Data items:
_ _ _ _ _ _ _
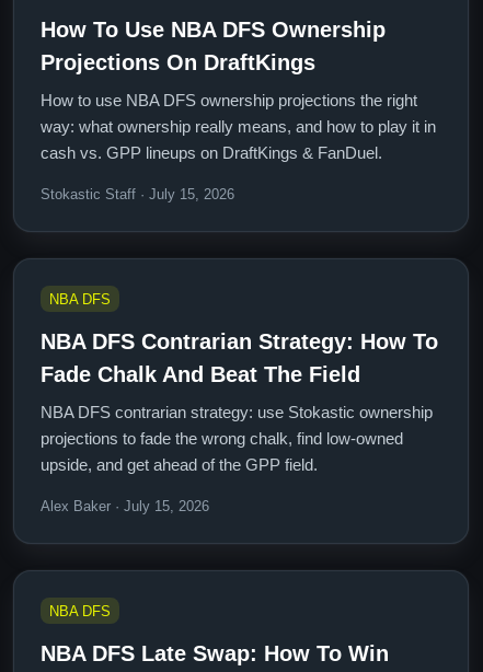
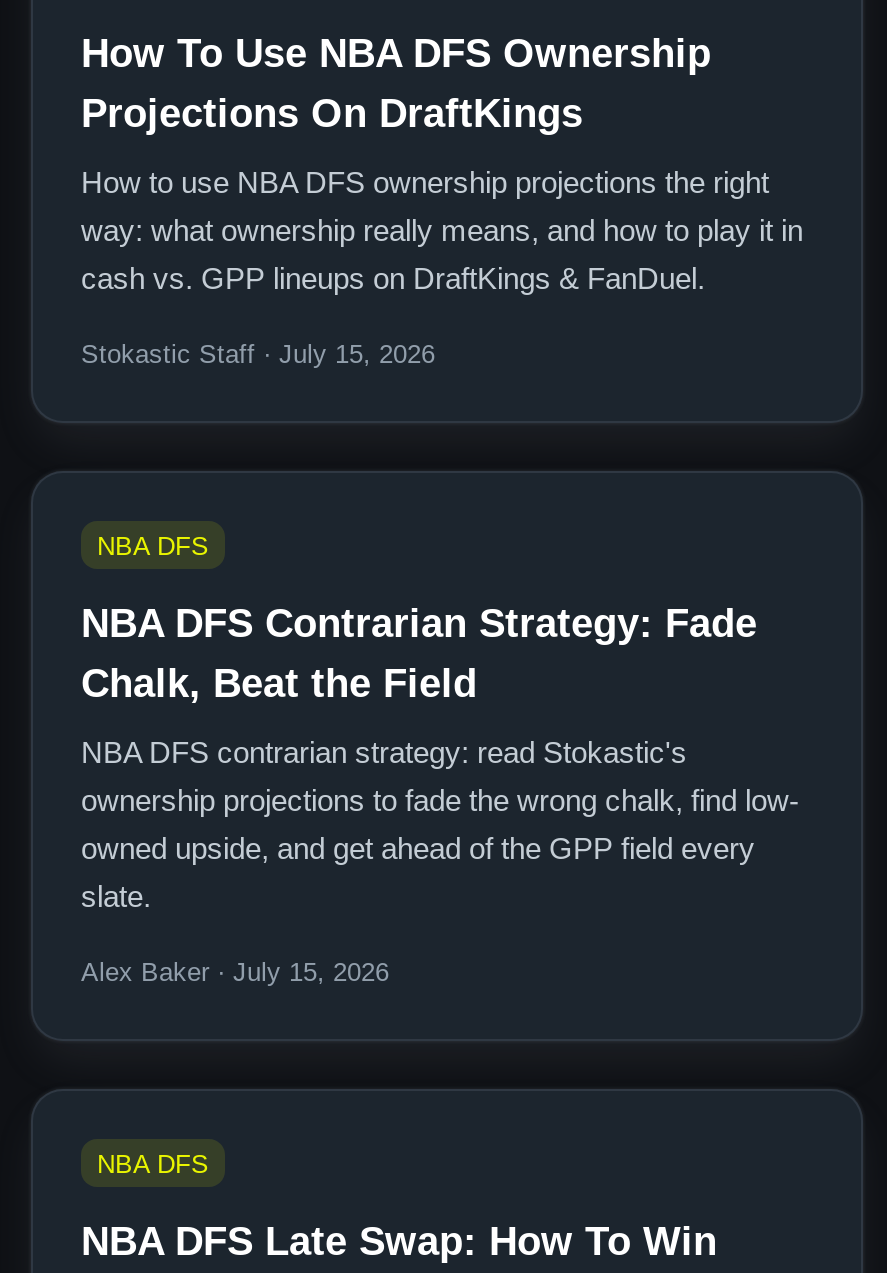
[41,329,438,386] NBA DFS Contrarian Strategy: How To | Fade Chalk And Beat The Field -> [81,601,757,705] NBA DFS Contrarian Strategy: Fade | Chalk, Beat the Field
[41,403,433,474] NBA DFS contrarian strategy: use Stokastic ownership | projections to fade the wrong chalk, find low-owned | upside, and get ahead of the GPP field. -> [81,735,799,913] NBA DFS contrarian strategy: read Stokastic's | ownership projections to fade the wrong chalk, find low- | owned upside, and get ahead of the GPP field every | slate.

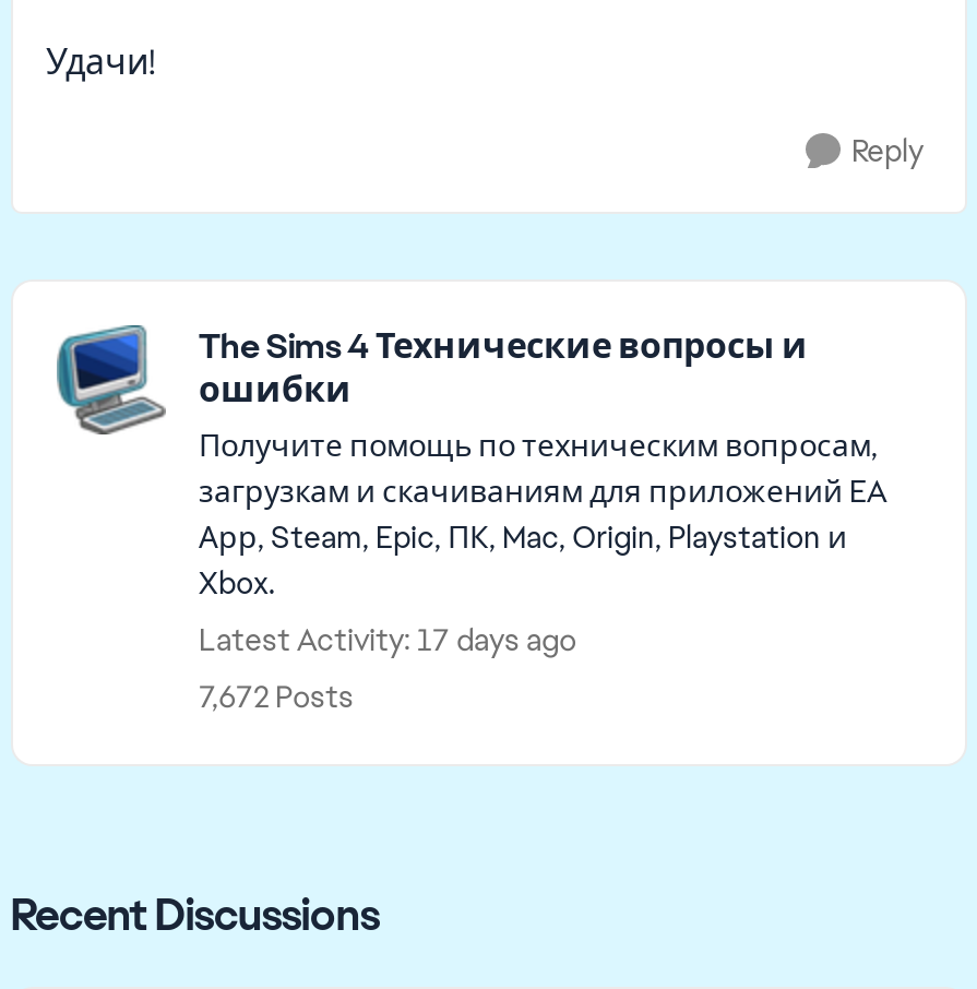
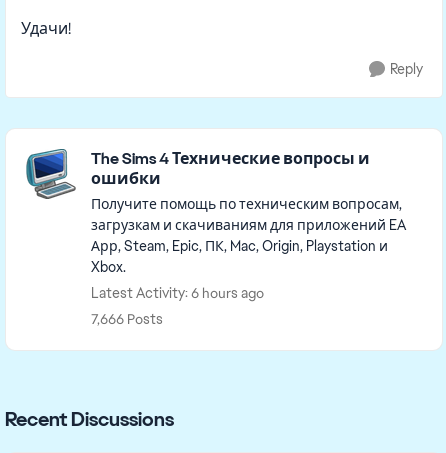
[199,620,576,659] Latest Activity: 17 days ago -> [91,284,264,302] Latest Activity: 6 hours ago
[199,677,354,716] 7,672 Posts -> [91,310,163,328] 7,666 Posts

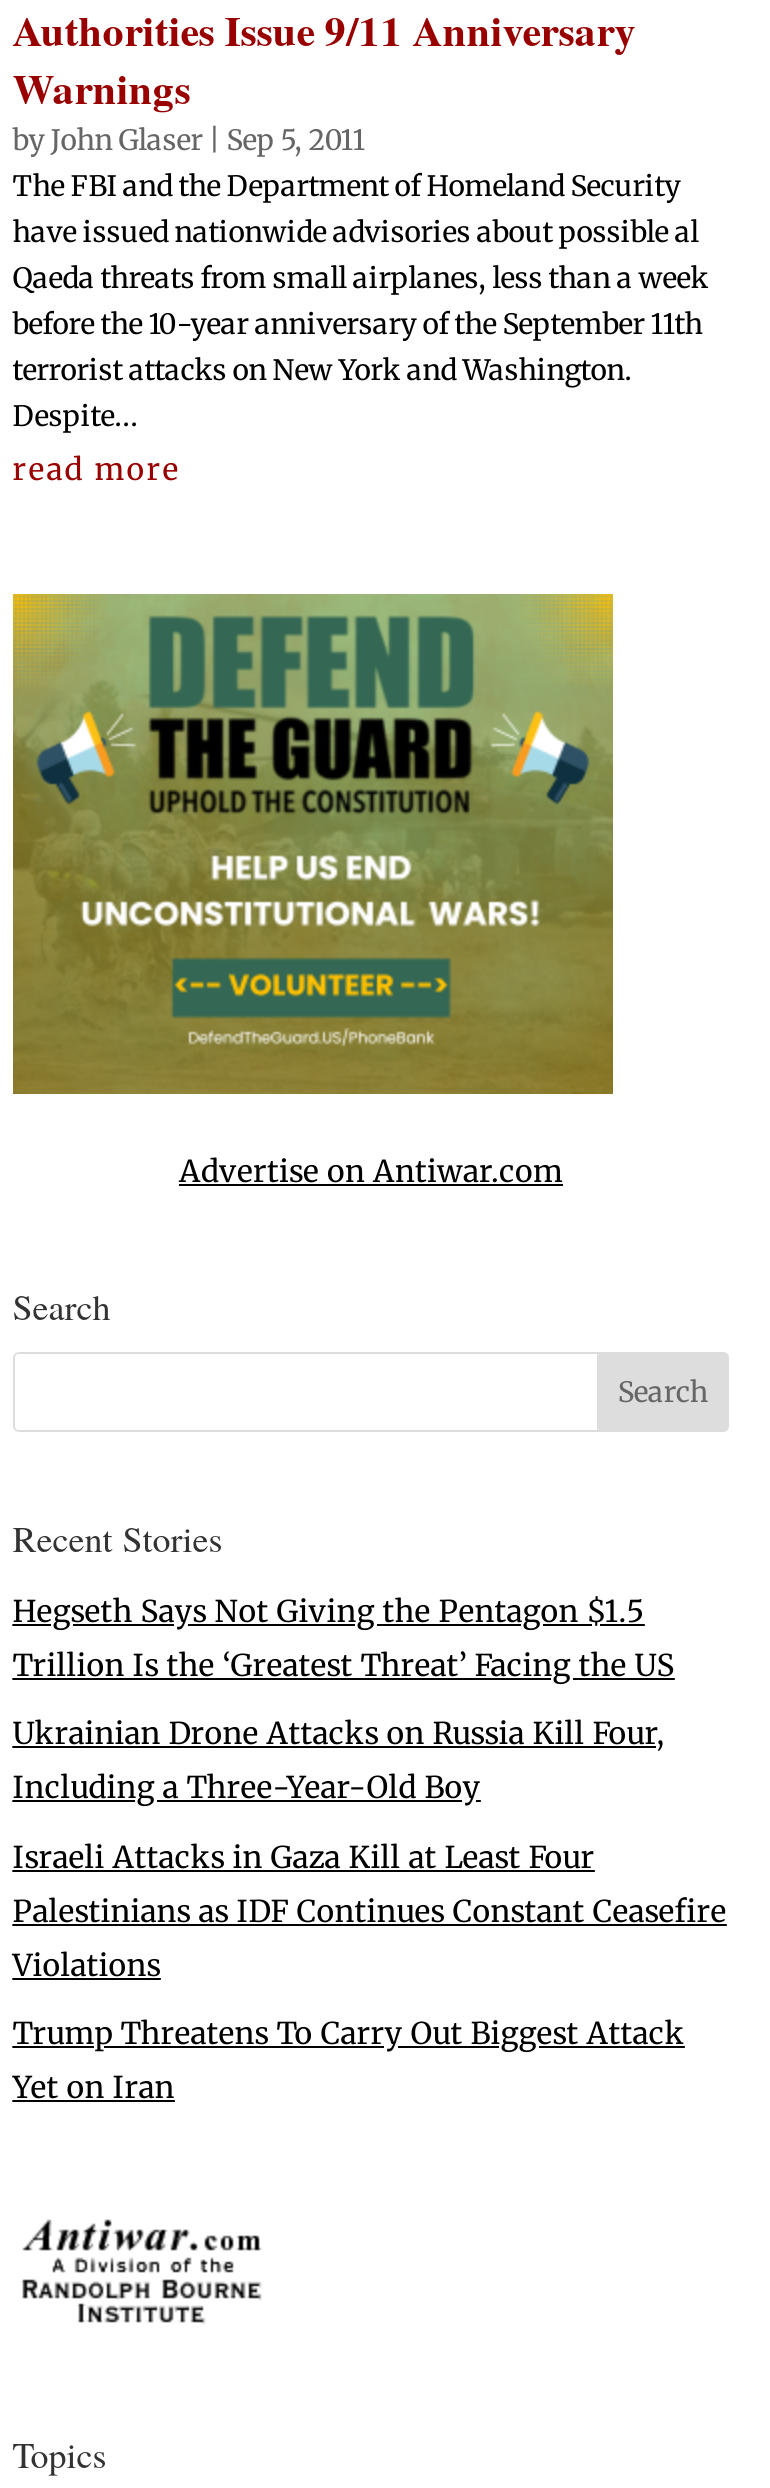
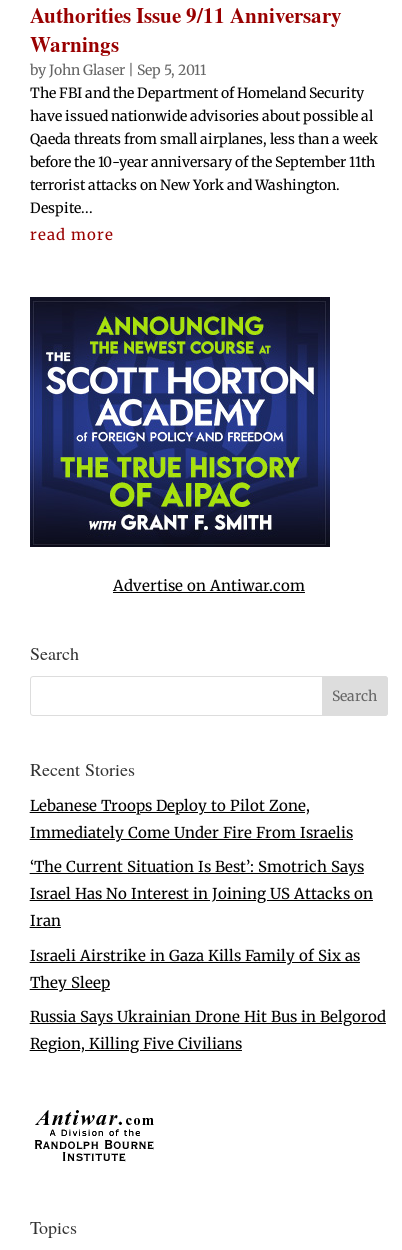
[11,592,615,1096] [image] -> [29,296,331,548] [image]
[13,1592,675,1684] Hegseth Says Not Giving the Pentagon $1.5 | Trillion Is the ‘Greatest Threat’ Facing the US -> [30,796,353,842] Lebanese Troops Deploy to Pilot Zone, | Immediately Come Under Fire From Israelis
[13,1715,665,1807] Ukrainian Drone Attacks on Russia Kill Four, | Including a Three-Year-Old Boy -> [30,857,373,930] ‘The Current Situation Is Best’: Smotrich Says | Israel Has No Interest in Joining US Attacks on | Iran
[13,1838,727,1984] Israeli Attacks in Gaza Kill at Least Four | Palestinians as IDF Continues Constant Ceasefire | Violations -> [30,946,360,992] Israeli Airstrike in Gaza Kills Family of Six as | They Sleep
[13,2015,685,2107] Trump Threatens To Carry Out Biggest Attack | Yet on Iran -> [30,1007,386,1053] Russia Says Ukrainian Drone Hit Bus in Belgorod | Region, Killing Five Civilians

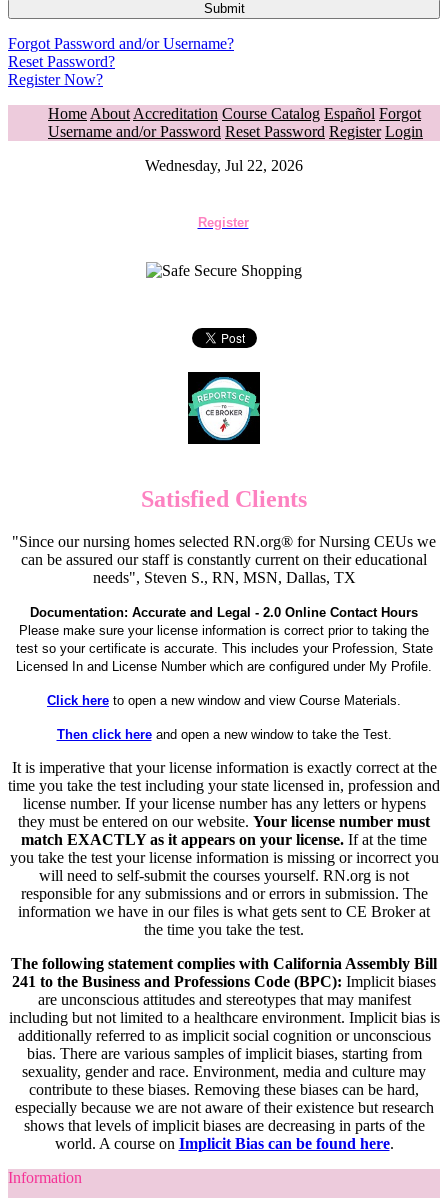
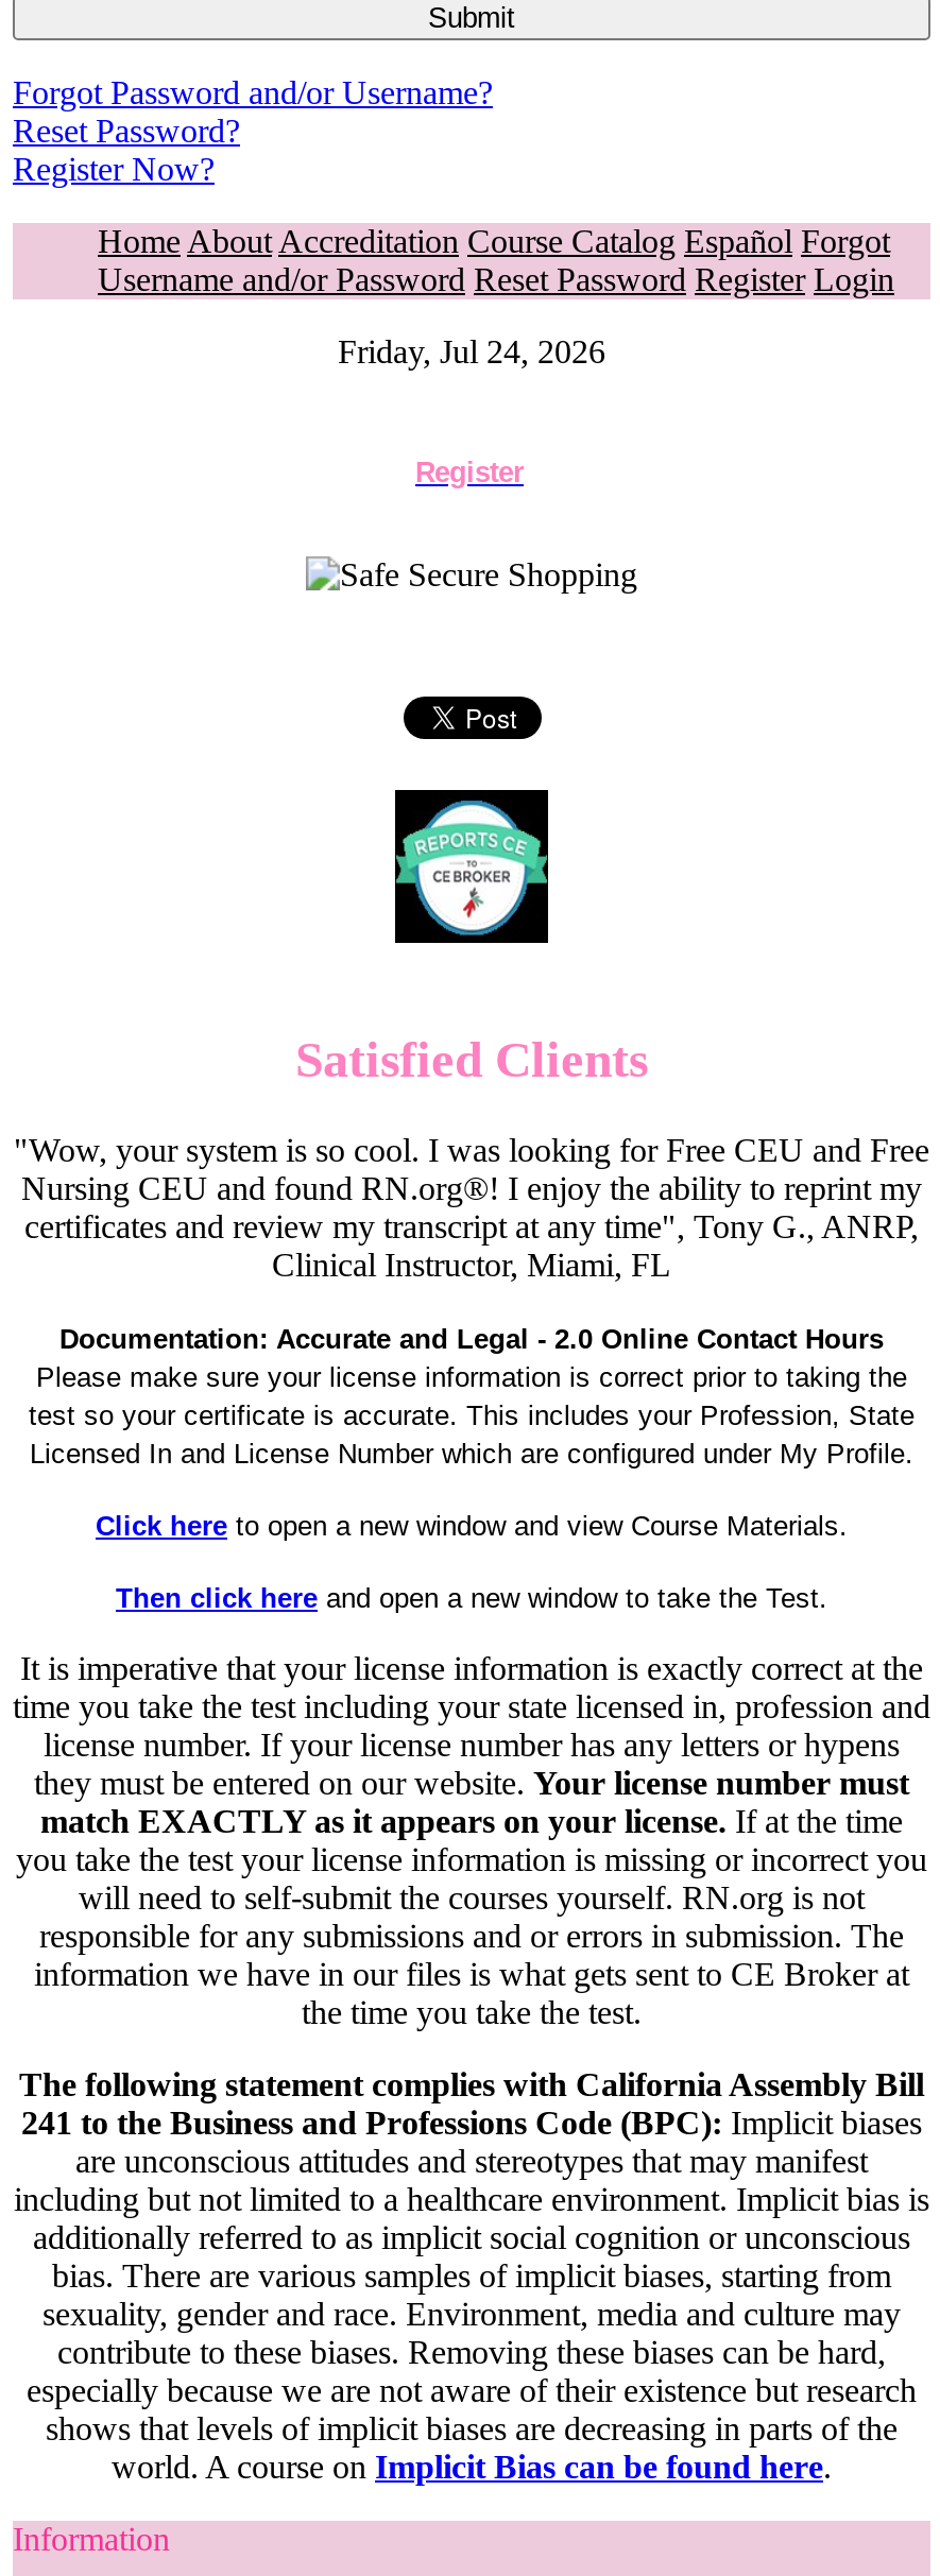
[145,157,303,174] Wednesday, Jul 22, 2026 -> [338,333,605,370] Friday, Jul 24, 2026
[12,533,436,586] "Since our nursing homes selected RN.org® for Nursing CEUs we | can be assured our staff is constantly current on their educational | needs", Steven S., RN, MSN, Dallas, TX -> [14,1131,929,1282] "Wow, your system is so cool. I was looking for Free CEU and Free | Nursing CEU and found RN.org®! I enjoy the ability to reprint my | certificates and review my transcript at any time", Tony G., ANRP, | Clinical Instructor, Miami, FL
_ _ _ _ _ _ _
→ **The problem**
All the lines above need to be repeated exactly, with no pictures carried over.

→ **Completed exercise**
[41,329,438,386] NBA DFS Contrarian Strategy: How To | Fade Chalk And Beat The Field -> [81,601,757,705] NBA DFS Contrarian Strategy: Fade | Chalk, Beat the Field
[41,403,433,474] NBA DFS contrarian strategy: use Stokastic ownership | projections to fade the wrong chalk, find low-owned | upside, and get ahead of the GPP field. -> [81,735,799,913] NBA DFS contrarian strategy: read Stokastic's | ownership projections to fade the wrong chalk, find low- | owned upside, and get ahead of the GPP field every | slate.

[199,620,576,659] Latest Activity: 17 days ago -> [91,284,264,302] Latest Activity: 6 hours ago
[199,677,354,716] 7,672 Posts -> [91,310,163,328] 7,666 Posts

[11,592,615,1096] [image] -> [29,296,331,548] [image]
[13,1592,675,1684] Hegseth Says Not Giving the Pentagon $1.5 | Trillion Is the ‘Greatest Threat’ Facing the US -> [30,796,353,842] Lebanese Troops Deploy to Pilot Zone, | Immediately Come Under Fire From Israelis
[13,1715,665,1807] Ukrainian Drone Attacks on Russia Kill Four, | Including a Three-Year-Old Boy -> [30,857,373,930] ‘The Current Situation Is Best’: Smotrich Says | Israel Has No Interest in Joining US Attacks on | Iran
[13,1838,727,1984] Israeli Attacks in Gaza Kill at Least Four | Palestinians as IDF Continues Constant Ceasefire | Violations -> [30,946,360,992] Israeli Airstrike in Gaza Kills Family of Six as | They Sleep
[13,2015,685,2107] Trump Threatens To Carry Out Biggest Attack | Yet on Iran -> [30,1007,386,1053] Russia Says Ukrainian Drone Hit Bus in Belgorod | Region, Killing Five Civilians

[145,157,303,174] Wednesday, Jul 22, 2026 -> [338,333,605,370] Friday, Jul 24, 2026
[12,533,436,586] "Since our nursing homes selected RN.org® for Nursing CEUs we | can be assured our staff is constantly current on their educational | needs", Steven S., RN, MSN, Dallas, TX -> [14,1131,929,1282] "Wow, your system is so cool. I was looking for Free CEU and Free | Nursing CEU and found RN.org®! I enjoy the ability to reprint my | certificates and review my transcript at any time", Tony G., ANRP, | Clinical Instructor, Miami, FL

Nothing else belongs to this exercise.